WHEREAS, pursuant to Sections 270(4), and 275 of the Israeli Companies Law, 5759-1999 (the "Companies Law"), the approval of said terms of office, being a transaction between the Company and its chairman of the Board, who is a member of the Alroy Group and thus may be deemed a controlling shareholder, requires the affirmative vote of a majority of shares present at the General Meeting, in person or by proxy or ballot, and voting thereon, provided however, that either (i) the majority vote at the general meeting includes a majority of the shareholders voting power represented at the General Meeting and who are not the controlling shareholders of the Company or shareholders having a personal interest in the said adjustment and voting thereon (without abstaining votes); or (ii) the total number of objecting votes of those shareholders who are listed under (i) and who participate in the vote does not exceed two percent (2%) of all of the voting rights in the Company; and that prior to voting, shareholders (or their representatives) are required to disclose whether they are controlling shareholders or whether they have a personal interest in the adoption of the resolution.

Appendix Aincludes the declarations provided by each shareholder indicating whether he/she/it is or is deemed to be considered a controlling shareholder for the purpose of this item on the agenda, or his/hers/its personal interest in the adoption of the said resolution; all pursuant to Sections 270(4), 275 and 276 of the Companies Law.

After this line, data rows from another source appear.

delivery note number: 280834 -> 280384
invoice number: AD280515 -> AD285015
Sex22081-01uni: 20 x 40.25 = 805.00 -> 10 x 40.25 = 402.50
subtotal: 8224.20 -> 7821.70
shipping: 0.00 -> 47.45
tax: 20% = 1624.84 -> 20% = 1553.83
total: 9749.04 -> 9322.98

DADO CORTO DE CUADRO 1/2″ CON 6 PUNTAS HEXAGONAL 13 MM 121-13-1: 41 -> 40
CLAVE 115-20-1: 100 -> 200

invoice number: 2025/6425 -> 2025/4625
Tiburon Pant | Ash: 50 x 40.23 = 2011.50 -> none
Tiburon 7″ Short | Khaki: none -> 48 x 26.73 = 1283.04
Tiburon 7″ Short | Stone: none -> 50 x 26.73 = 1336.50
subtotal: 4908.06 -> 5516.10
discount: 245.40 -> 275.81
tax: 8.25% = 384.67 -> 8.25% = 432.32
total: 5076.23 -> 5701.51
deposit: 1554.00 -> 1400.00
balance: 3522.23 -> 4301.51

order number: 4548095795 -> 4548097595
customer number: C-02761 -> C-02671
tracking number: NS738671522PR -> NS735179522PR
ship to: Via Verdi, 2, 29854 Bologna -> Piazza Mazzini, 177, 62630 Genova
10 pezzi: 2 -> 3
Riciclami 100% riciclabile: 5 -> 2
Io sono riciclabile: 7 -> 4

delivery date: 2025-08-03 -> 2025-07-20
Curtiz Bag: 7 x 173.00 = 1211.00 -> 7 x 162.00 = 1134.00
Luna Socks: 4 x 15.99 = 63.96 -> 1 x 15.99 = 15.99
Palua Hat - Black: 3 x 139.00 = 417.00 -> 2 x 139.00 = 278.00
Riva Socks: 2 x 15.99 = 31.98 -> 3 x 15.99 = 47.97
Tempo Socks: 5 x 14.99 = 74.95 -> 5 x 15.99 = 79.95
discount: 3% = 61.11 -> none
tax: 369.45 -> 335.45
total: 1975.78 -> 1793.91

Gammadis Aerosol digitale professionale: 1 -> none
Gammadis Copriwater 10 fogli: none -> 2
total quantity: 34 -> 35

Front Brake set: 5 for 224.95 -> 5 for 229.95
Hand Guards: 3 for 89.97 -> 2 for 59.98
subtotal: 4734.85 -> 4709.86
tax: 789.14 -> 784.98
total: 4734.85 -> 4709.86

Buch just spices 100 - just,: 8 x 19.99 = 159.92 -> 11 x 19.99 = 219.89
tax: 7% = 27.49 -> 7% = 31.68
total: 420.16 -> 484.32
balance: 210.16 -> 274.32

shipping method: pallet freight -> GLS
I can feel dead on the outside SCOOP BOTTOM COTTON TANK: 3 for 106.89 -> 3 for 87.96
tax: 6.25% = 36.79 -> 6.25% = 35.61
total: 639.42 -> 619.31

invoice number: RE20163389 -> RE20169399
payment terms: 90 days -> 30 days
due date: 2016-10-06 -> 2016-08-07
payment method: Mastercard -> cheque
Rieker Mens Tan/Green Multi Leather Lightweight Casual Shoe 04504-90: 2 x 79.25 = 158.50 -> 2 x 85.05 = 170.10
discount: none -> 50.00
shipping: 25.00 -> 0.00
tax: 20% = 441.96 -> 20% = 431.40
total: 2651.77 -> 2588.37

NOW THEREFORE, upon motion duly made,

With [__________] Ordinary Shares out of [__________] Ordinary Shares represented

and voting at the meeting (without abstaining votes) voting for (with [__________] votes

against); and with [__________] Ordinary Shares out of [__________] Ordinary Shares

represented and voting at the meeting (without abstaining votes) and who are not the controlling shareholders of the Company or shareholders having a personal interest in the approval of the said resolution voting for (with [__________] votes against of such

shareholders); it is hereby

RESOLVED:

Following the approval of the Compensation Committee and the approval of the Board, and subject to the amendment of the Compensation Policy as set forth below, to approve, effective as of January 1, 2021, the amendment to the terms of office of the Active Chairman of the Board (the "Chairman") such that the Chairman will be entitled to a monthly consideration, in the amount of NIS 65,000 + VAT (employer's cost)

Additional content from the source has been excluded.